— Work task —
Begin at the line containing "payment method: Mastercard -> Apple Pay" in the data below and go on through the line containing "COMBINATION SPANNER 17MM", repeating each line exactly; include both ends and no other line.

— Data to use —

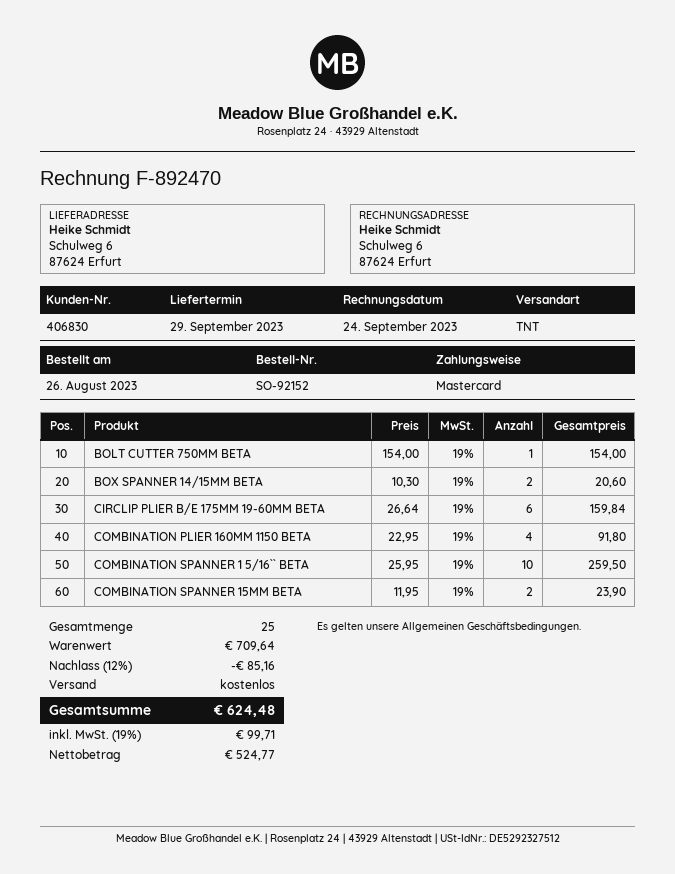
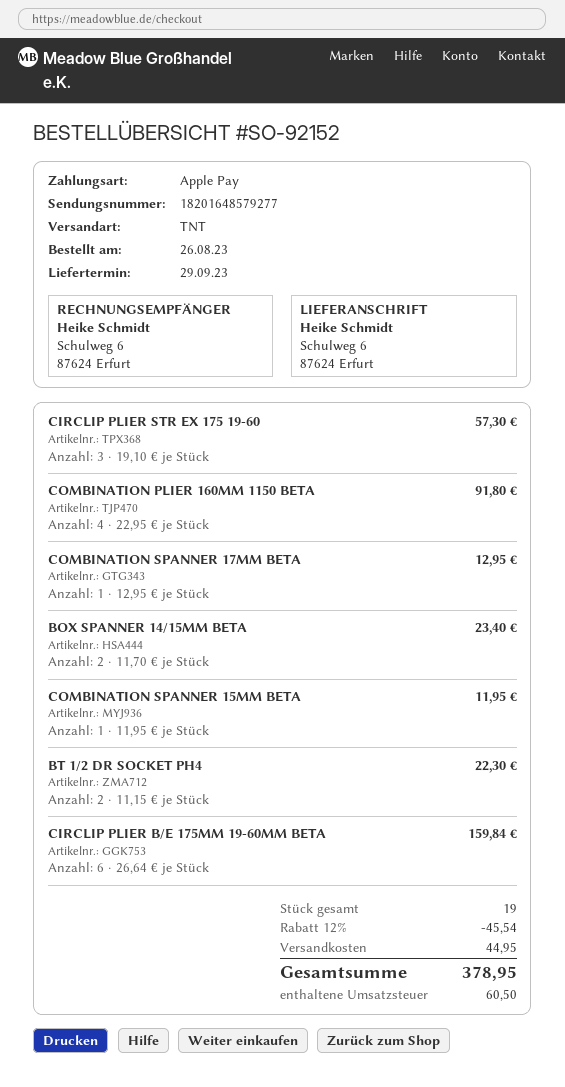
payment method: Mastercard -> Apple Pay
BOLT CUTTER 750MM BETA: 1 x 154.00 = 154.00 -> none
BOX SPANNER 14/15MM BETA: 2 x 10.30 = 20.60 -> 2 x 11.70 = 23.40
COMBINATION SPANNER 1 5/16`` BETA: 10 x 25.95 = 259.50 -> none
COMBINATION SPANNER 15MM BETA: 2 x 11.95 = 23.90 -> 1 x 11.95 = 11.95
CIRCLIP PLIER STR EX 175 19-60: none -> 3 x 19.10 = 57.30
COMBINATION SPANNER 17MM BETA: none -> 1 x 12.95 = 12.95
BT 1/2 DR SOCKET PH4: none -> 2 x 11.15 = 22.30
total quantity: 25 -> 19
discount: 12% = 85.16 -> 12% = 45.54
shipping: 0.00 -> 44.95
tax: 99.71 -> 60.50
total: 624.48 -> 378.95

...

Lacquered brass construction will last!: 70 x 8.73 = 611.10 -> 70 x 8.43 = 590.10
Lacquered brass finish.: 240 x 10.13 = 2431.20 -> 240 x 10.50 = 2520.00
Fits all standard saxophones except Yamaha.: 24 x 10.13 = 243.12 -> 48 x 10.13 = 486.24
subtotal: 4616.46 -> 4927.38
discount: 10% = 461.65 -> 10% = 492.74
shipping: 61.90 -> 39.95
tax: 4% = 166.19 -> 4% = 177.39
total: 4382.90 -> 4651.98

— Result for this task —
payment method: Mastercard -> Apple Pay
BOLT CUTTER 750MM BETA: 1 x 154.00 = 154.00 -> none
BOX SPANNER 14/15MM BETA: 2 x 10.30 = 20.60 -> 2 x 11.70 = 23.40
COMBINATION SPANNER 1 5/16`` BETA: 10 x 25.95 = 259.50 -> none
COMBINATION SPANNER 15MM BETA: 2 x 11.95 = 23.90 -> 1 x 11.95 = 11.95
CIRCLIP PLIER STR EX 175 19-60: none -> 3 x 19.10 = 57.30
COMBINATION SPANNER 17MM BETA: none -> 1 x 12.95 = 12.95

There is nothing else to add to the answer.